Nella “modernità” dell’esperienza artistica che varia rapidamente, nel teatro come nella pittura, resta il deposito degli antichi riferimenti filosofici, ma dal neoplatonismo rinascimentale, che recupera l’idea di un’anima del mondo femminile come ponte tra le forme eterne immutabili e il mondo sensibile, si passa al prevalere della filosofia aristotelica che associa l’attività al principio maschile e la passività a quello femminile estendendo il principio gerarchico dal ruolo dei due sessi nella riproduzione umana al rapporto tra cielo e terra nella visione del cosmo.
Il tentativo di introdurre una visione alternativa, androgina, di complementarità tra i sessi, recuperata dalla tradizione gnostica, sia pure attraverso le confutazioni degli antichi Padri della Chiesa, fu sconfitta dalla funzionalità della lettura aristotelica del mondo ai fini della rivoluzione scientifica che favoriva il dominio umano sulla natura.
La scoperta di nuove terre rigogliose contribuì allo slittamento semantico dalla madre terra generosa all’idea di terre “vergini” aperte allo sfruttamento dell’uomo bianco che si autodefiniva misura dell’universo, preparando il passaggio dall’idea della terra nutrice al sistema fisico inerte e inanimato.
Il movimento ecologista che dopo il 1960 ha scoperto le credenze animistiche degli indiani, facendo del loro rispetto per la madre terra la propria bandiera, ignora i movimenti di resistenza e le filosofie che anche nella cultura europea si sono opposte all’ideologia del nascente capitalismo.
Ancora nel ‘500 la filosofia rinascimentale della terra nutrice recuperava autori antichi, come Plinio il Vecchio, che avevano scritto contro lo sfruttamento minerario, fonte della cupidigia e della guerra per l’uso distorto dei due metalli più ricercati: l’oro e il ferro.
Ma, ricorda Merchant, le analogie sono a doppio taglio, e l’immagine della terra madre si rovescia facilmente in quella della terra matrigna che nasconde i suoi tesori: la metafora femminile aveva già a disposizione quella dicotomia tra donna benefica e donna malefica che legittimava gli stupri nel nuovo continente e si rovescerà in seguito sulle donne europee con la violenza della persecuzione.
Tra il ‘500 e il ‘700 il passaggio dalla concezione organica a quella meccanicistica del cosmo si gioca completamente nella realtà del mutamento dei rapporti economici tra soggetti e dei soggetti con il territorio.
Per capire l’intreccio tra le innovazioni tecnologiche, il conflitto tra signori e contadini per il controllo delle risorse, il diffondersi del mercato e i modelli culturali, il mutamento delle istituzioni è necessario utilizzare un modello ecosistemico del cambiamento storico che “guarda ai rapporti fra le risorse associate a un dato ecosistema naturale (una foresta, una palude, un oceano, un corso d’acqua, ecc.) e i fattori umani che incidono sulla sua stabilità o sul suo sconvolgimento”.[4]

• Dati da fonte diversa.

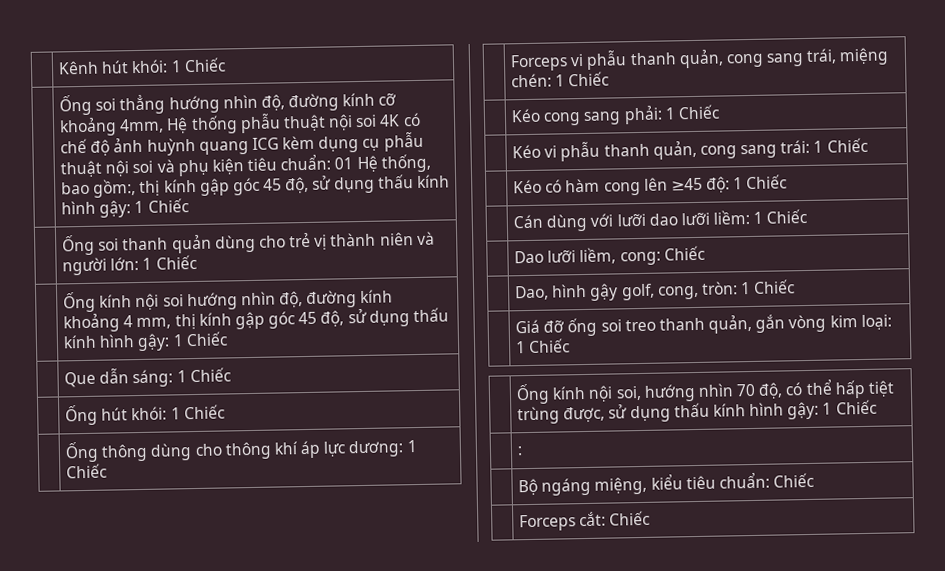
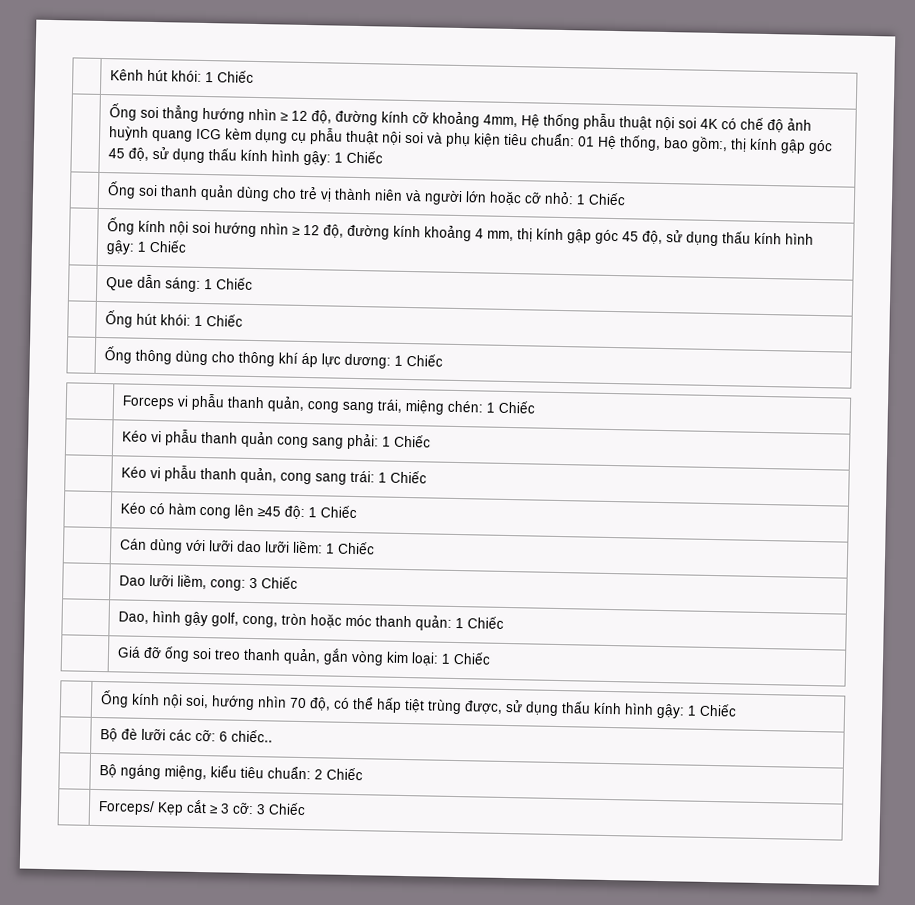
- Ống soi thẳng hướng nhìn độ, đường kính cỡ khoảng 4mm, Hệ thống phẫu thuật nội soi 4K có chế độ ảnh huỳnh quang ICG kèm dụng cụ phẫu thuật nội soi và phụ kiện tiêu chuẩn: 01 Hệ thống, bao gồm:, thị kính gập góc 45 độ, sử dụng thấu kính hình gậy: 1 Chiếc
+ Ống soi thẳng hướng nhìn ≥ 12 độ, đường kính cỡ khoảng 4mm, Hệ thống phẫu thuật nội soi 4K có chế độ ảnh huỳnh quang ICG kèm dụng cụ phẫu thuật nội soi và phụ kiện tiêu chuẩn: 01 Hệ thống, bao gồm:, thị kính gập góc 45 độ, sử dụng thấu kính hình gậy: 1 Chiếc
- | Ống soi thanh quản dùng cho trẻ vị thành niên và người lớn: 1 Chiếc
+ | Ống soi thanh quản dùng cho trẻ vị thành niên và người lớn hoặc cỡ nhỏ: 1 Chiếc
- | Ống kính nội soi hướng nhìn độ, đường kính khoảng 4 mm, thị kính gập góc 45 độ, sử dụng thấu kính hình gậy: 1 Chiếc
+ | Ống kính nội soi hướng nhìn ≥ 12 độ, đường kính khoảng 4 mm, thị kính gập góc 45 độ, sử dụng thấu kính hình gậy: 1 Chiếc
- | Kéo cong sang phải: 1 Chiếc
+ | Kéo vi phẫu thanh quản cong sang phải: 1 Chiếc
- | Dao lưỡi liềm, cong: Chiếc
+ | Dao lưỡi liềm, cong: 3 Chiếc
- | Dao, hình gậy golf, cong, tròn: 1 Chiếc
+ | Dao, hình gậy golf, cong, tròn hoặc móc thanh quản: 1 Chiếc
- | :
+ | Bộ đè lưỡi các cỡ: 6 chiếc..
- | Bộ ngáng miệng, kiểu tiêu chuẩn: Chiếc
- | Forceps cắt: Chiếc
+ | Bộ ngáng miệng, kiểu tiêu chuẩn: 2 Chiếc
+ | Forceps/ Kẹp cắt ≥ 3 cỡ: 3 Chiếc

Nell’Europa premoderna le comunità contadine avevano prodotto modelli di cooperazione che avevano consentito di mantenere la fertilità del suolo pur ottenendo una produttività agricola alta, ma il bisogno di sicurezza militare aveva favorito l’imposizione della struttura feudale che garantiva ai signori il godimento di profitti sotto forma di tasse, servizi, lavoro, affitti.
Si trattava di una situazione di conflitto tra chi viveva del prodotto della terra e chi premeva sul lavoro contadino per ricavarne un plusvalore che ne garantiva la superiorità gerarchica.

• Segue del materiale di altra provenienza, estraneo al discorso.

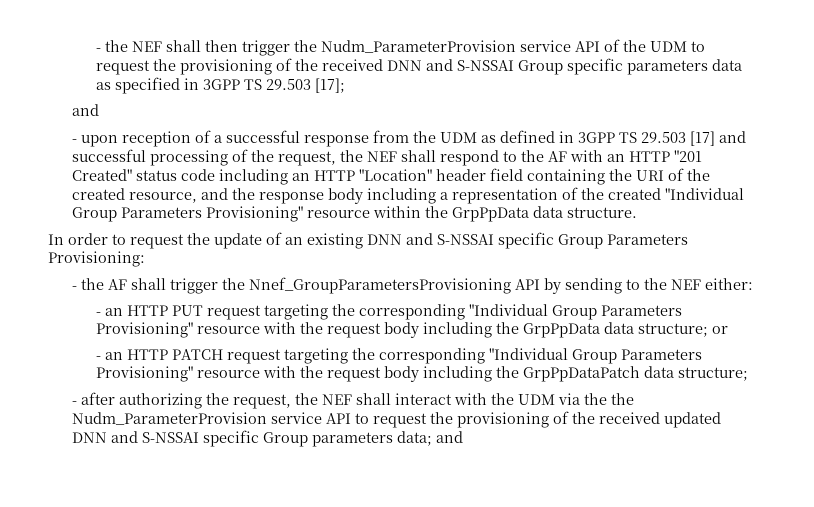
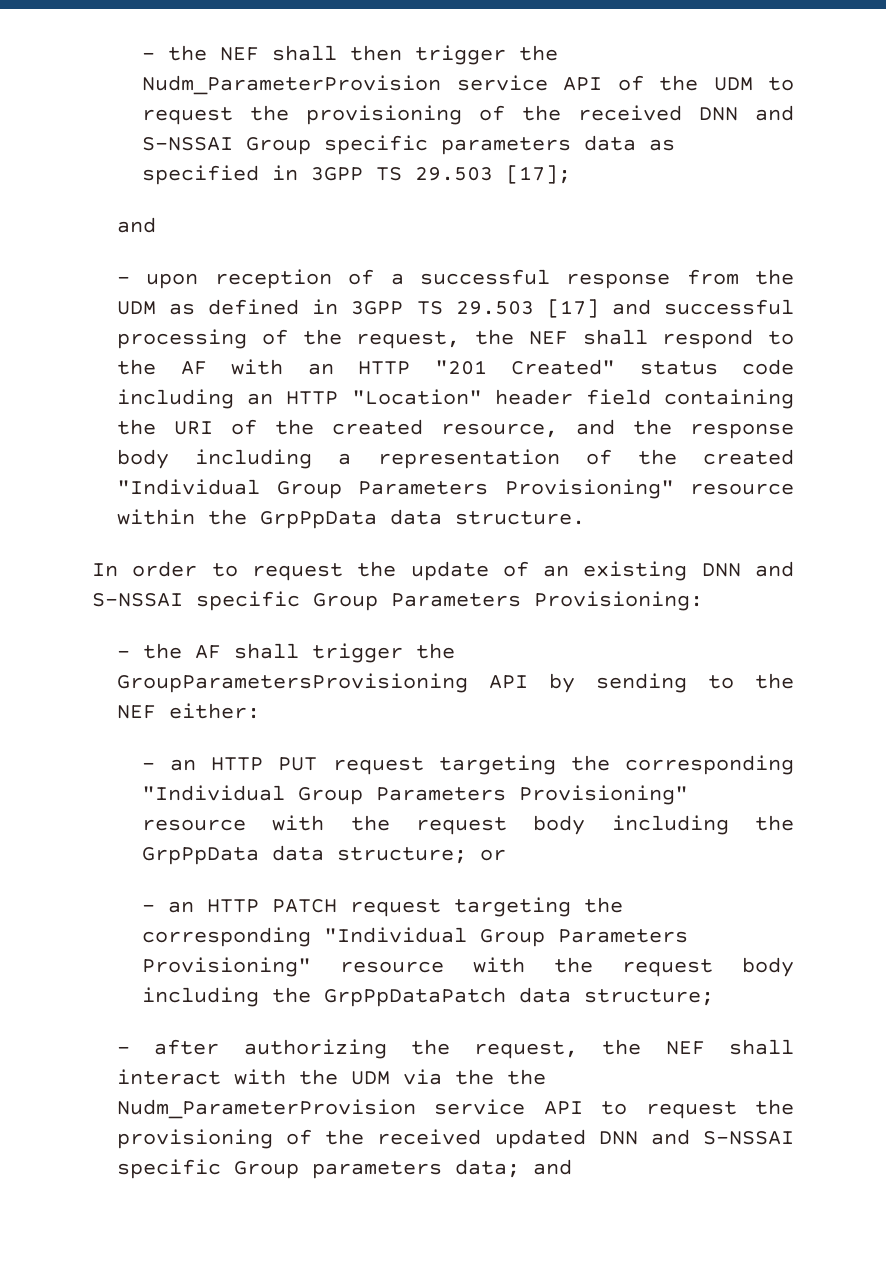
- - the AF shall trigger the Nnef_GroupParametersProvisioning API by sending to the NEF either:
+ - the AF shall trigger the GroupParametersProvisioning API by sending to the NEF either:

“Le conseguenze del diverso accesso alle risorse dei vari gruppi d’interesse può essere illustrato per mezzo di esempi scelti concernenti tre ecosistemi storicamente mutevoli. La fattoria, la palude e la foresta.”[5]
Nel conflitto tra signori e contadini che si snoda in varie forme in questi secoli diventa determinante la creazione di un mercato capitalistico, con lo sfruttamento senza limiti delle risorse naturali, e degli umani non considerati come tali, presenti nei nuovi territori scoperti e conquistati.
L’ambiente europeo muta in relazione all’intensificazione dello sfruttamento, garantito anche dall’ascesa della classe sociale mercantile sostenuta spesso dal tradizionale succedersi delle dinastie al potere nei vari territori con le politiche conseguenti, e in molti luoghi si realizza un disastro ecologico non dissimile da quelli contemporanei.
Un mutamento che diventa più decifrabile ripercorrendo la storia delle interconnessioni tra le teorie sulla natura e quelle sulla società.
Nel medioevo il modello organico della natura era applicato anche alla società con tre variazioni che Merchant definisce “gerarchica, comunale e rivoluzionaria”.[6]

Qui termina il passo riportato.